* _Task objective_: Give the data below again exactly as it stands. Omit the pictures.

* _Edit difference data_:
---+---
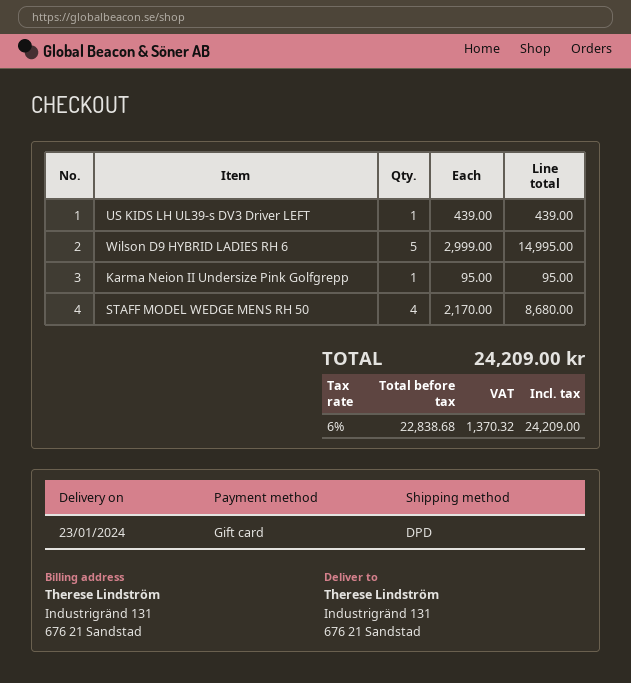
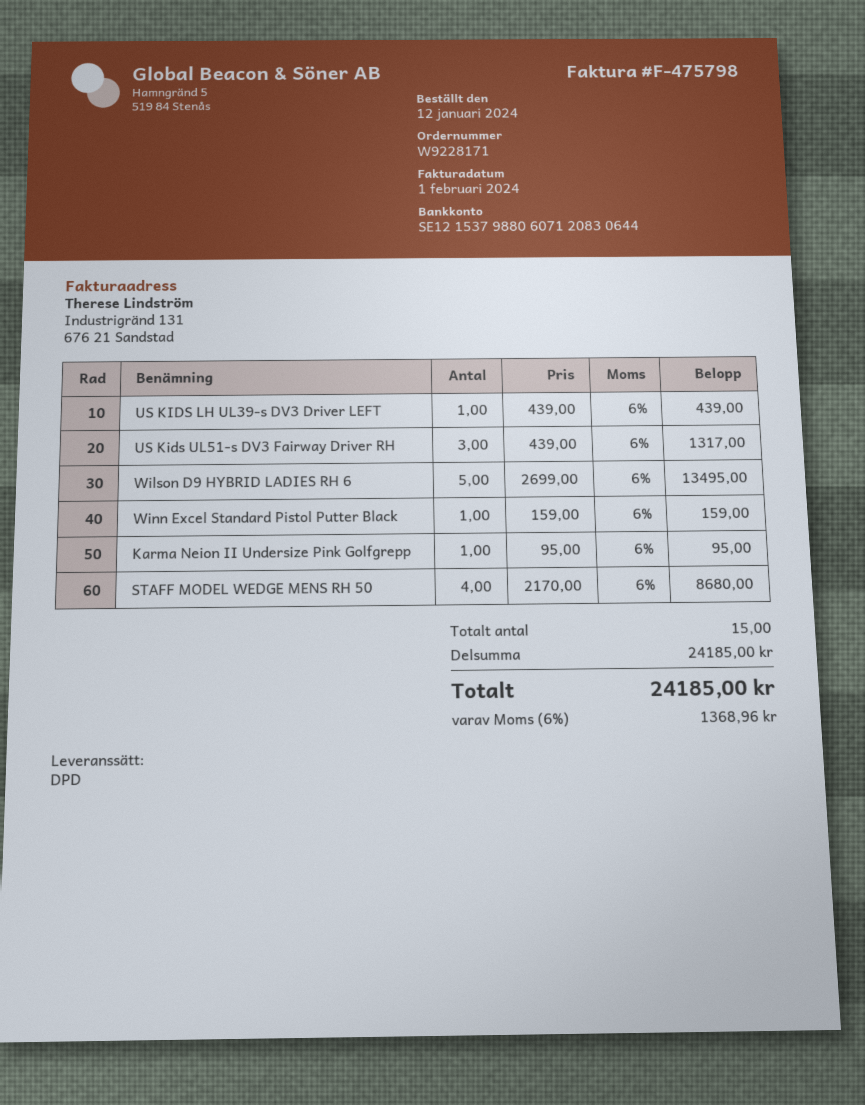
Wilson D9 HYBRID LADIES RH 6: 5 x 2999.00 = 14995.00 -> 5 x 2699.00 = 13495.00
US Kids UL51-s DV3 Fairway Driver RH: none -> 3 x 439.00 = 1317.00
Winn Excel Standard Pistol Putter Black: none -> 1 x 159.00 = 159.00
tax: 6% = 1370.32 -> 6% = 1368.96
total: 24209.00 -> 24185.00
---+---
* _Exercise response_:
Wilson D9 HYBRID LADIES RH 6: 5 x 2999.00 = 14995.00 -> 5 x 2699.00 = 13495.00
US Kids UL51-s DV3 Fairway Driver RH: none -> 3 x 439.00 = 1317.00
Winn Excel Standard Pistol Putter Black: none -> 1 x 159.00 = 159.00
tax: 6% = 1370.32 -> 6% = 1368.96
total: 24209.00 -> 24185.00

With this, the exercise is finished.